Bibliographic record
Abstract
Purpose – The purpose of this paper is to examine skill underutilization and collective turnover in a large professional service firm (PSF). The authors hypothesize that skill underutilization is positively related to collective turnover, that skill underutilization is greater among professionals than nonprofessionals, and that the positive relationship between skill underutilization and collective turnover is stronger for professionals than for nonprofessionals. Design/methodology/approach – Using survey data from a large PSF, the authors test these predictions across 191 groups (professional and nonprofessional) in 80 offices. Collective turnover rates were taken from company records one year after the survey was administered. Findings – The authors find support for the prediction that skill underutilization is positively related to collective turnover. In addition, skill underutilization is greater among professionals than nonprofessionals within a PSF. However, the relationship between skill underutilization and collective turnover did not differ between professionals and nonprofessionals. Research limitations/implications – While the authors find that skill underutilization is positively related to collective turnover, future research is needed to measure the group processes that occur among group members and lead to collective turnover. Limitations of this study include the inability to validate the aggregation of data from the individual level to the group level, and the generalizability of findings to other PSFs or to involuntary turnover situations.
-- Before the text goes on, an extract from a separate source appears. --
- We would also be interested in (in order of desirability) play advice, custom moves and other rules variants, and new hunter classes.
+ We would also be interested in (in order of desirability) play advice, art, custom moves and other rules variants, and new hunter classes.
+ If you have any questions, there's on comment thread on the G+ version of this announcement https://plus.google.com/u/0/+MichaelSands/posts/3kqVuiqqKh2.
Practical implications – Understanding the antecedents of collective turnover is of particular concern to PSFs, as they are composed of highly skilled, intrinsically motivated professionals, who generate value for the firm. These findings are particularly timely, given the significant levels of underemployment in countries throughout the world. Originality/value – In addition to extending skill underutilization and collective turnover research to the occupational group level, the findings highlight the importance of providing development opportunities for employees during difficult economic conditions in order to minimize collective turnover.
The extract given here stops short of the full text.